The preparation and structural determination of silver nanoclusters (especially the medium-sized Ag clusters) remain more challenging relative to those of their gold counterparts because of the comparative instability of the former. In this work, three medium-sized Ag clusters were controllably synthesized and structurally determined, namely, [Ag52(S-Adm)30Br4H20]2− (Ag52 for short), Ag54(S-Adm)30Br4H20 (Ag54 for short), and [Ag58(S-Adm)30Br4(NO3)2H22]2+ (Ag58 for short) nanoclusters. Specifically, the introduction of PPh4Br gave rise to the generation of Ag52 and Ag54 nanoclusters with homologous compositions and configurations, while the TOABr salt selected Ag58 as the sole cluster product, whose geometric structure was completely different from those of Ag52 and Ag54 nanoclusters. In addition, the optical absorptions and emissions of the three medium-sized silver nanoclusters were compared. The findings in this work not only provide three uniquely medium-sized nanoclusters to enrich the silver cluster family but also point out a new approach (i.e., changing the counterion salt) for the preparation of new nanoclusters with novel structures.

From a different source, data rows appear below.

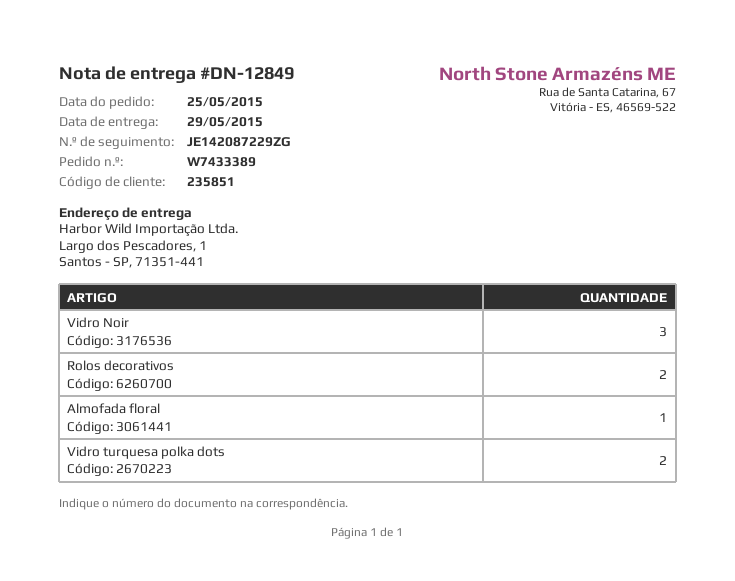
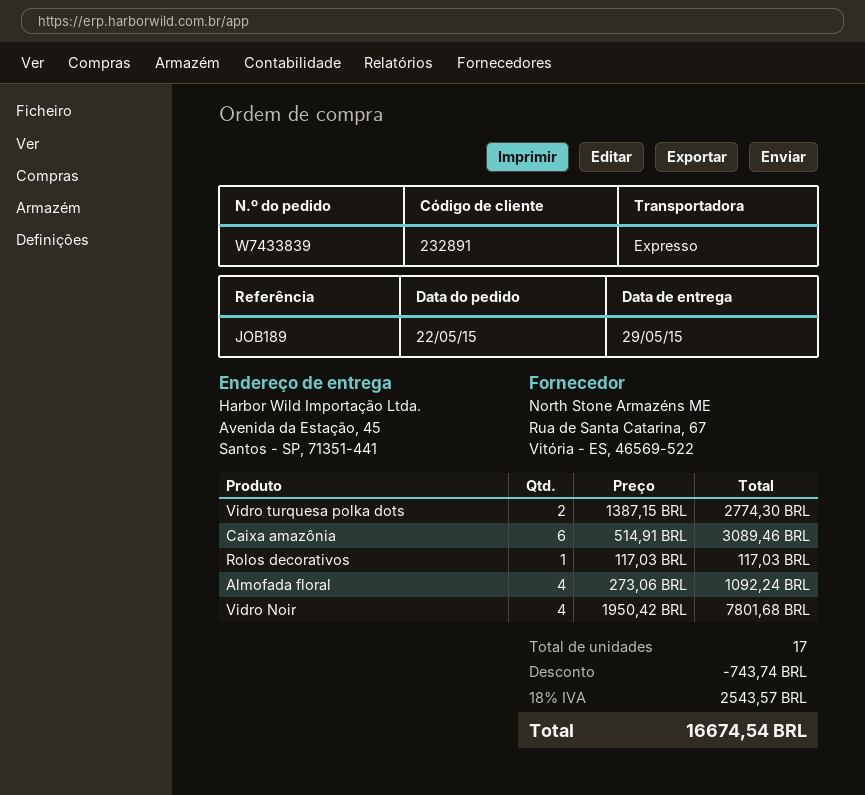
order number: W7433389 -> W7433839
order date: 2015-05-25 -> 2015-05-22
customer number: 235851 -> 232891
ship to: Largo dos Pescadores, 1, Santos - SP, 71351-441 -> Avenida da Estação, 45, Santos - SP, 71351-441
Vidro Noir: 3 -> 4
Rolos decorativos: 2 -> 1
Almofada floral: 1 -> 4
Caixa amazônia: none -> 6

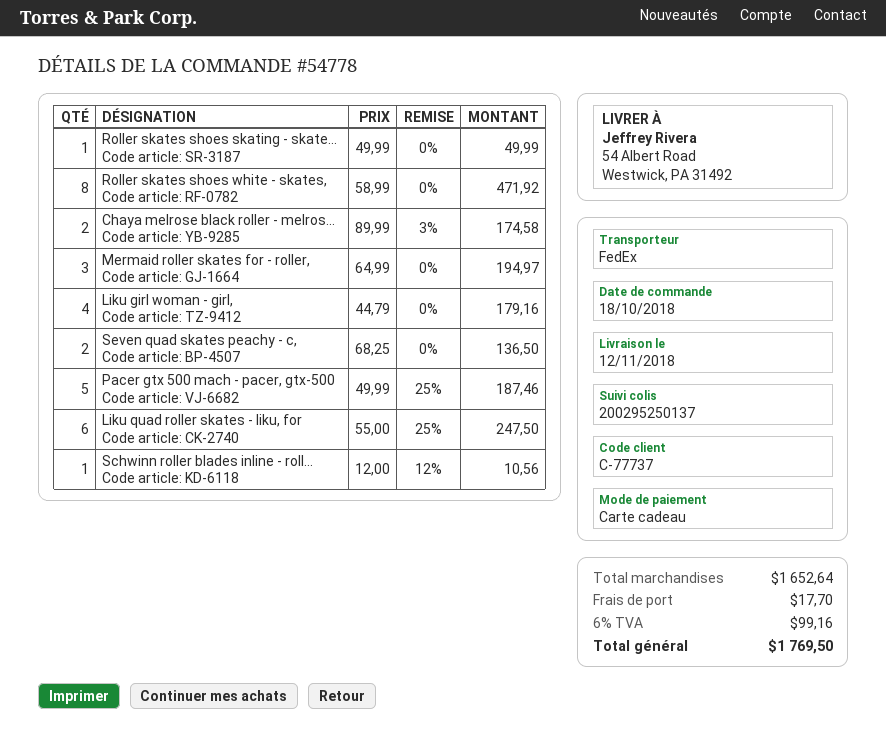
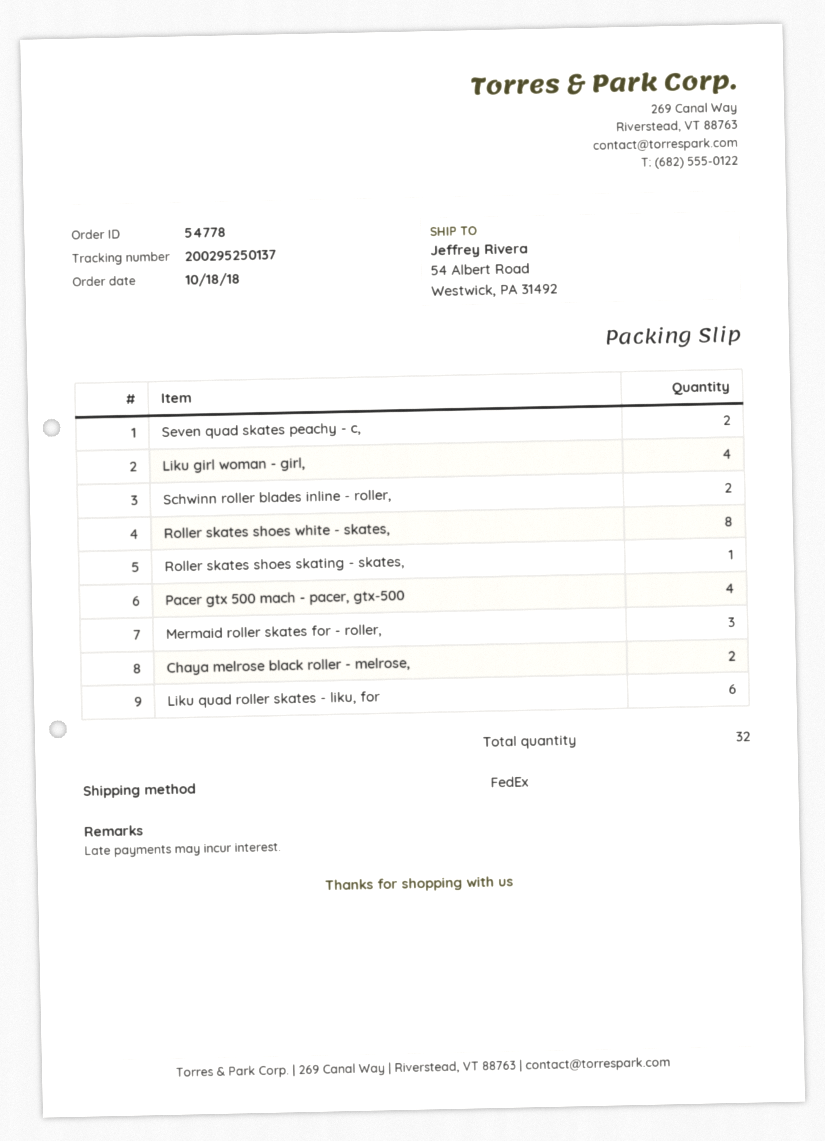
Pacer gtx 500 mach - pacer, gtx-500: 5 -> 4
Schwinn roller blades inline - roll...: 1 -> 2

image file: d3nr05464k-p1.tif

Xi Kang

Xi Kang obtained his PhD in Chemistry from Anhui University in 2020 under the supervision of Prof. Manzhou Zhu. He is currently a Professor of Chemistry at Anhui University. His research interests include atomically precise nanoclusters and cluster-based nanomaterials.

Introduction

As a special kind of metal nanomaterial, atomically precise metal nanoclusters, whose sizes are between those of metallic complexes and those of bulk metals, have attracted widespread attention in the past few decades.1–3 Owing to the strong quantum size effect and discrete electronic energy levels, metal nanoclusters or cluster-based nanomaterials exhibit structure-dependent performances, such as optical,4–9 electrical,10–13 magnetic, etc.14–17 Besides, the atomic precision characterization of metal nanoclusters makes them ideal nano-platforms for investigating the structural evolution mechanisms of metal-based nanostructures and the related structure–property correlations, which could, in turn, act as guidelines for the preparation of metal clusters with customized structures and tailored properties. In this context, how to control the size/structure of nanoclusters and regulate their chemical environment to obtain functional nanoclusters has aroused in-depth research interests of nanocluster scientists.18–23

Compared with the rich family of gold nanoclusters, there are relatively few structures on the atomically precise silver counterparts. Indeed, the comparative instability of silver nanoclusters relative to gold ones makes their preparation and isolation more challenging. To date, several silver nanoclusters with different core sizes have been prepared and structurally determined by means of one-pot synthesis, ligand engineering, intercluster assembly, etc.24–35 Several of these reported silver nanoclusters comprise small-sized metallic kernels (e.g., Ag14–16,36–38 Ag20–23,39–41 Ag25,42 Ag29,43etc.) or large-sized metallic kernels (e.g., Ag100,44 Ag136,45 Ag141,46 Ag146,47 Ag152,48 Ag206,49 Ag210–211,50 Ag307,51 Ag374,52etc.). In comparison, there are fewer reports about structurally determined silver nanoclusters with medium-sized metallic kernels (i.e., 50–100-atom silver kernels), which partly restrict the formation of a rich family of silver nanoclusters. Besides, ligand engineering has been developed as a versatile approach for the synthesis of silver nanoclusters with novel structures and functionalities, and the ligand effect has been evaluated in such preparations. However, most of these works focused on the thiol or phosphine ligand effects in directing the structures of metal nanoclusters. As the halide-containing salts have been widely exploited for the preparation of silver nanoclusters via forming Ag–halide interactions, more efforts are needed to evaluate the effect of halide-containing counterion salts in the corresponding preparations and structure formations.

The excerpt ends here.